● Exercise requirements: Print the whole listing exactly as it appears, but skip the pictures.

^^^^^^^^^^^^^^^^

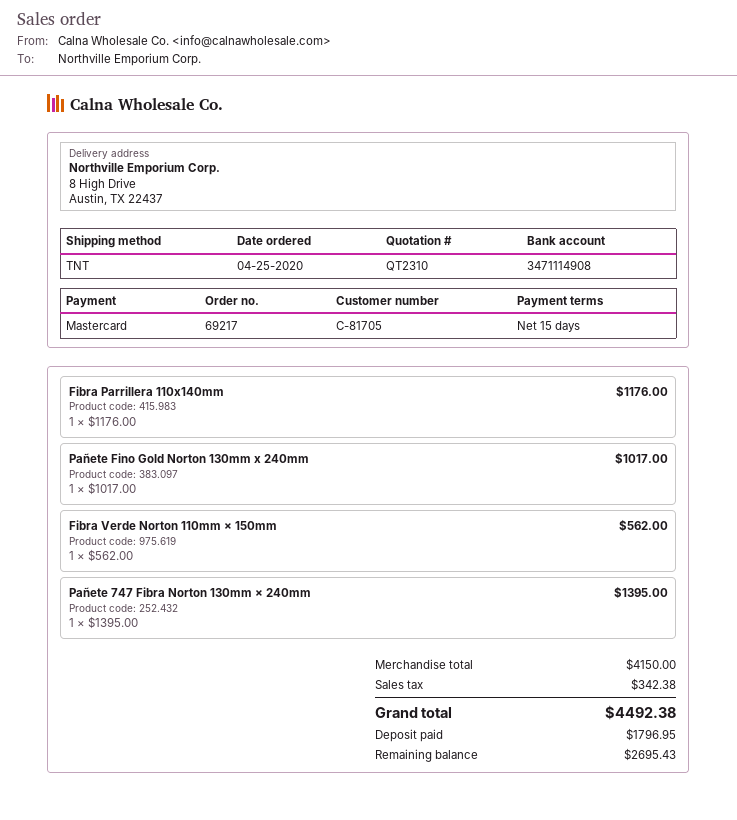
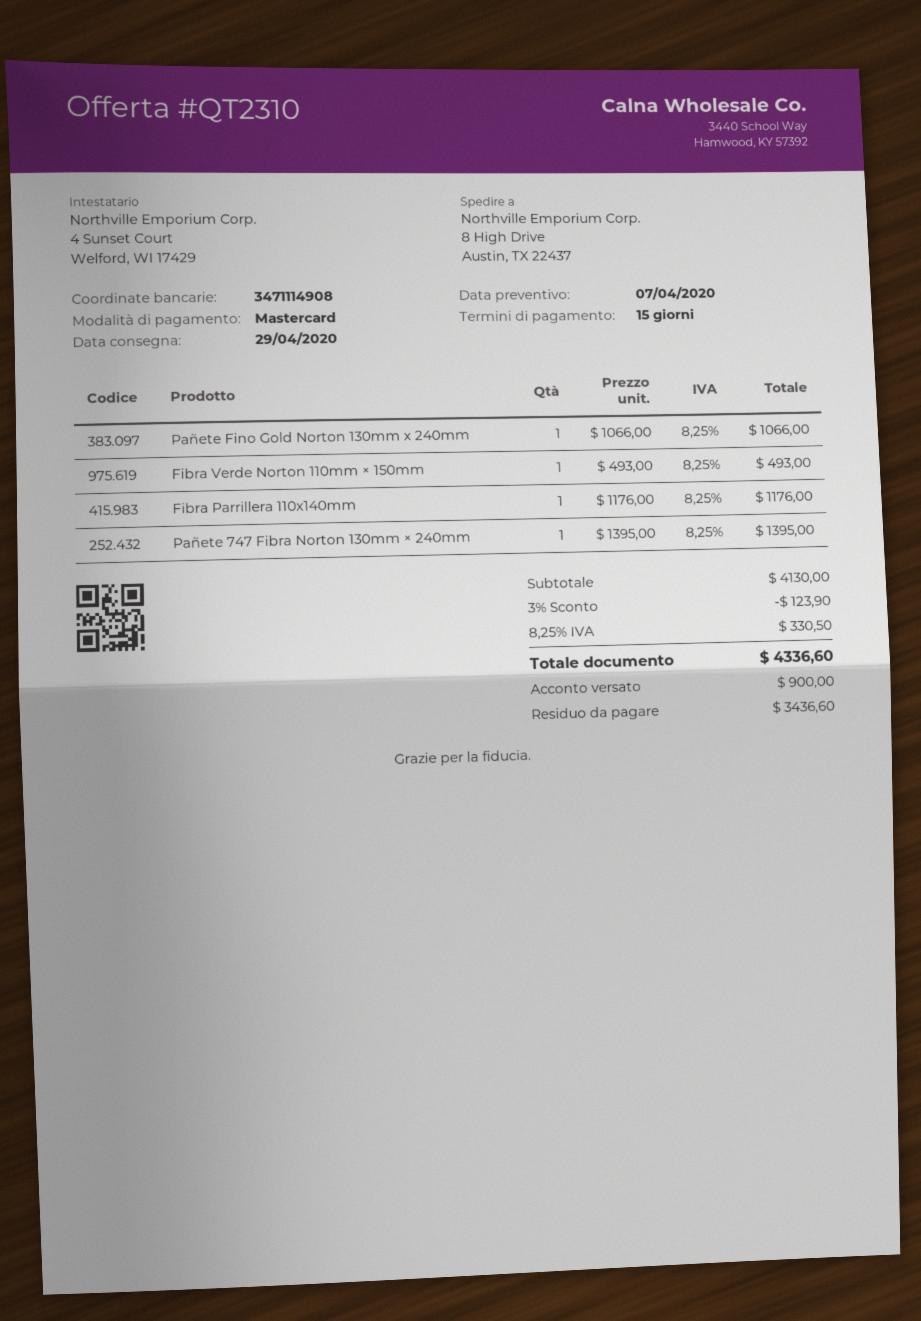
Pañete Fino Gold Norton 130mm x 240mm: 1 x 1017.00 = 1017.00 -> 1 x 1066.00 = 1066.00
Fibra Verde Norton 110mm × 150mm: 1 x 562.00 = 562.00 -> 1 x 493.00 = 493.00
subtotal: 4150.00 -> 4130.00
discount: none -> 3% = 123.90
tax: 342.38 -> 330.50
total: 4492.38 -> 4336.60
deposit: 1796.95 -> 900.00
balance: 2695.43 -> 3436.60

^^^^^^^^^^^^^^^^

● Solution to the exercise:
Pañete Fino Gold Norton 130mm x 240mm: 1 x 1017.00 = 1017.00 -> 1 x 1066.00 = 1066.00
Fibra Verde Norton 110mm × 150mm: 1 x 562.00 = 562.00 -> 1 x 493.00 = 493.00
subtotal: 4150.00 -> 4130.00
discount: none -> 3% = 123.90
tax: 342.38 -> 330.50
total: 4492.38 -> 4336.60
deposit: 1796.95 -> 900.00
balance: 2695.43 -> 3436.60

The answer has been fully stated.